Saturday, April 16, 2011

Rich Like Us by Nayantara Sahgal

Title: Rich Like Us
Author: Nayantara Sahgal
Publisher: Harper Collins
Pages: 301
Genre: Political fiction
Rating: 7 out of 10

Set in New Delhi, ‘Rich Like Us’ by Nayantara Sahgal traces the story of 2 women – Sonali & Rose – against the backdrop of Emergency. The story also travels into past, briefly touching upon several issues like social injustice, after-effects of Partition, practice of Sati, plight of lower classes, etc.

Rose, a British national, finds herself in an affair with an Indian businessman Ram, who she later finds out, is married and had a toddler son. Nevertheless, she decides to follow him to India; and spend the rest of her life as his second wife sharing the household with his first wife Mona. Along the way, she gets close to Mona and also wins over Ram’s father Lalaji. Mona and Ram’s son is Dev. When Ram suffers a stroke and lies comatose on his bed, Rose realizes she does not have much right on his property in the absence of a Will. Dev siphons out money from Rose and Ram’s joint account by forging Ram’s signature. She turns to Sonali for help.

Dev, on the other hand, has been much spoilt by both his parents while growing up. He and his wife Nishi live in the same house as Rose and Ram. He is not interested in furthering his father’s business, and engages himself in finding favors from the Prime Minister’s son. Through him, the story dwells into corruption and nepotism that was so rampant during Emergency. We also get glimpses of how people were piled up inside jail for no apparent reason during that black period of Indian democracy.

Sonali is a highly educated civil servant, who faces sudden transfer and fall in ranks as a result of political upheaval. Sonali, a pride of her father, also a civil servant, falls in love with her childhood friend Ravi Kachru, when both were studying at Oxford. But due to differences in opinion and beliefs, they decide to go their separate ways. Both go on to become civil servants, but Sonali finds Ravi moving up the ladder by supporting the kind of autocracy, he so despised.

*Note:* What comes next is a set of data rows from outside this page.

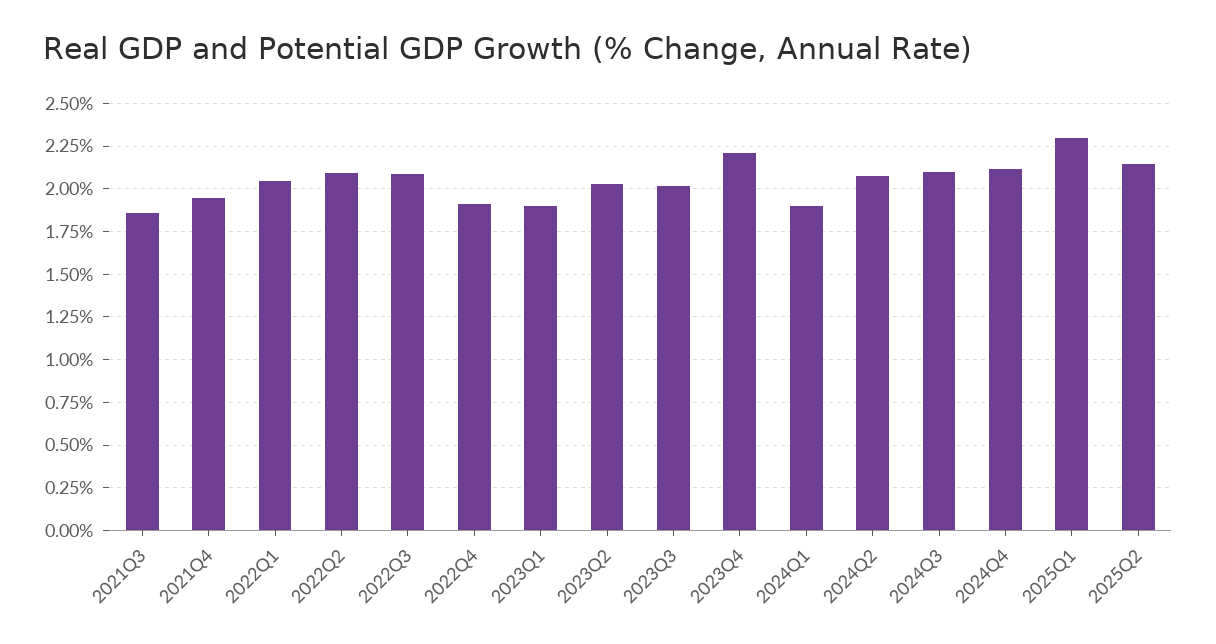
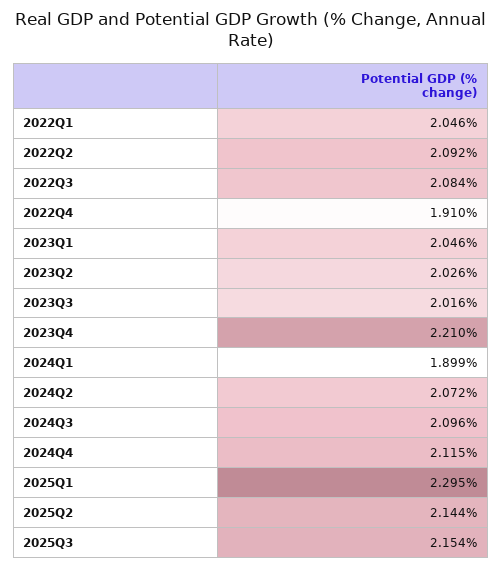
2021Q3: 1.85 -> none
2021Q4: 1.95 -> none
2023Q1: 1.9 -> 2.046
2025Q3: none -> 2.154

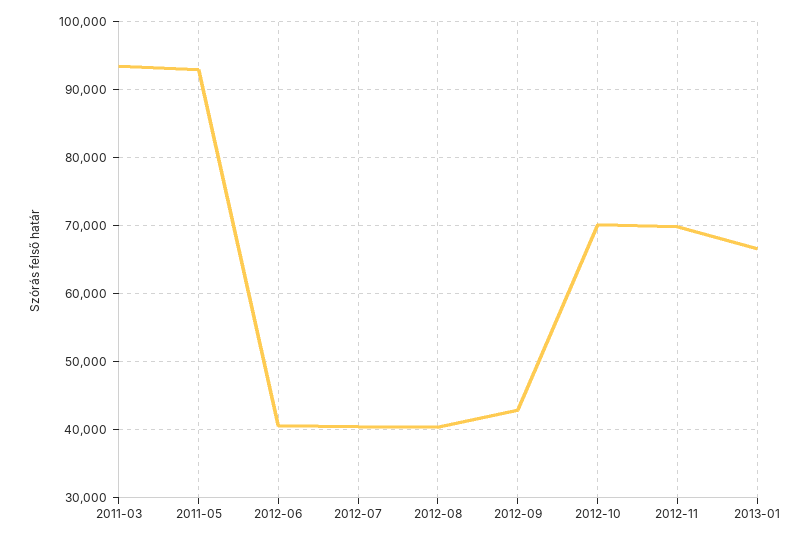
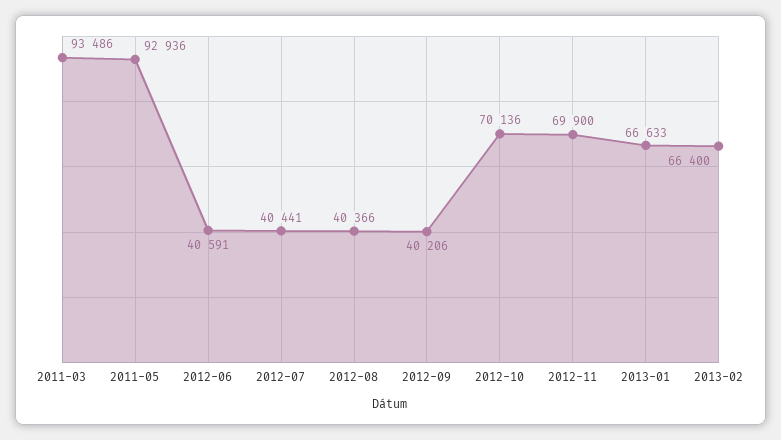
2012-09: 43000 -> 40206
2013-02: none -> 66400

Politics is the central running theme in this novel. Though worked around an interesting premise, the story does not match upto its promise (atleast for me). The narrative jumps from one character to another, and from past to present in a manner, which is far from smooth.
This book touches upon many issues – the lives of upper class during British rule, the accumulation of wealth, injustice to the poor, the sufferings of lower class during Partition, the role of women over the years, political situation, Indian family values, patriarchal society, the injustice meted out to people during Emergency, and so many others.

I picked up this book anticipating a story woven around the period of Emergency, which our generation has only heard about. Well, it does; but in its attempt to accommodate much wider and complex issues, it keeps losing pace, and it becomes a struggle to establish connect in the proceeding storyline.

It is not a bad book but it lacks a pull in the story that draws readers into the storyline, which I think is expected from any good fiction. But one may explore this book to get a glimpse of that era and what issues enveloped the society during that time. 

(Image source: Wikipedia)


  1. I will stay away from this & thanks for the review coz I usually pick up such books!

  2. I know! Even 'Emergency' was the buzz word for me too but I was highly disappointed.

  3. Must be an enjoyable read Rich Like Us by Nayantara Sahgal. loved the way you wrote it. I find your review very genuine and orignal, this book is going in by "to read" list.